TASK DETAILS
Everything from the line containing "SMILE, IT'S TIME" through the last line of the material must be restated word for word, and only that.

INPUT DATA
*** Block opens ***
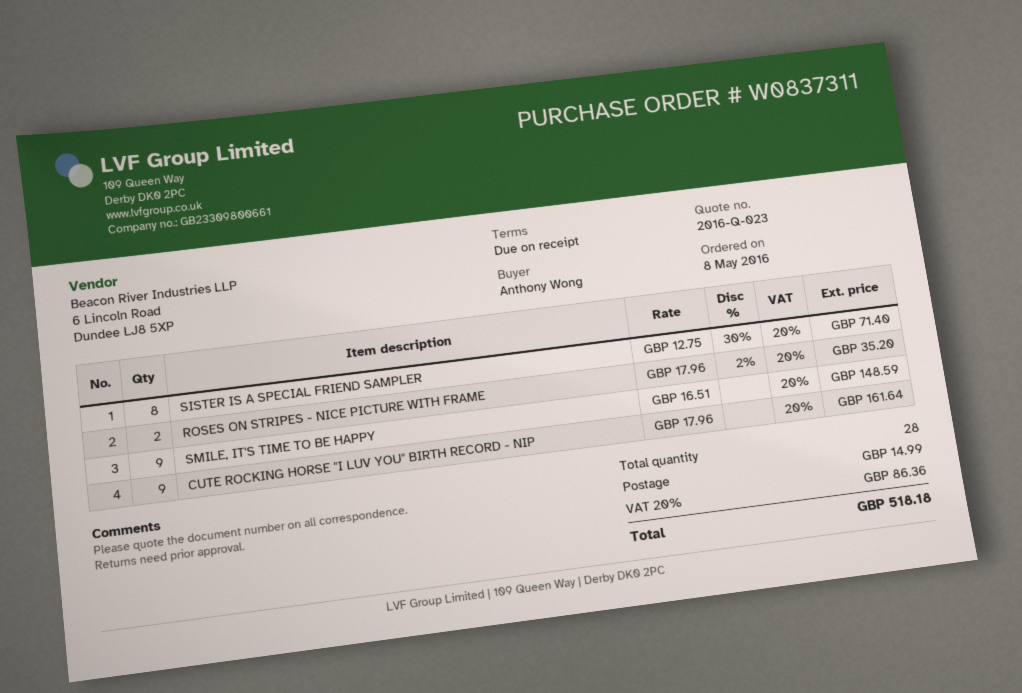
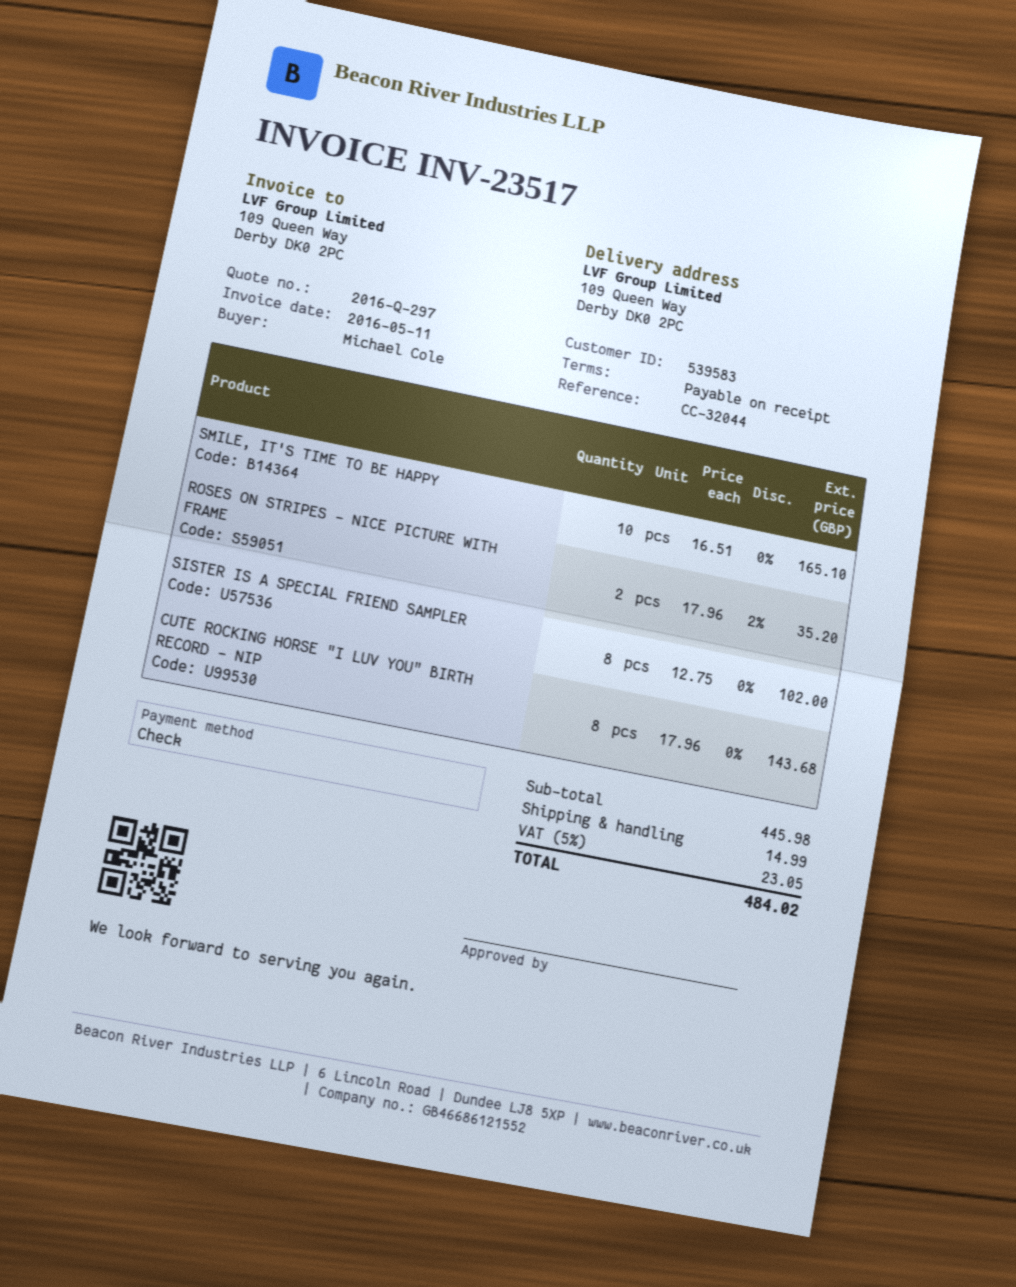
quote number: 2016-Q-023 -> 2016-Q-297
ordered by: Anthony Wong -> Michael Cole
SISTER IS A SPECIAL FRIEND SAMPLER: 8 x 12.75 - 30% = 71.40 -> 8 x 12.75 = 102.00
SMILE, IT'S TIME TO BE HAPPY: 9 x 16.51 = 148.59 -> 10 x 16.51 = 165.10
CUTE ROCKING HORSE "I LUV YOU" BIRTH RECORD - NIP: 9 x 17.96 = 161.64 -> 8 x 17.96 = 143.68
tax: 20% = 86.36 -> 5% = 23.05
total: 518.18 -> 484.02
*** Block closes ***
FINAL ANSWER
SMILE, IT'S TIME TO BE HAPPY: 9 x 16.51 = 148.59 -> 10 x 16.51 = 165.10
CUTE ROCKING HORSE "I LUV YOU" BIRTH RECORD - NIP: 9 x 17.96 = 161.64 -> 8 x 17.96 = 143.68
tax: 20% = 86.36 -> 5% = 23.05
total: 518.18 -> 484.02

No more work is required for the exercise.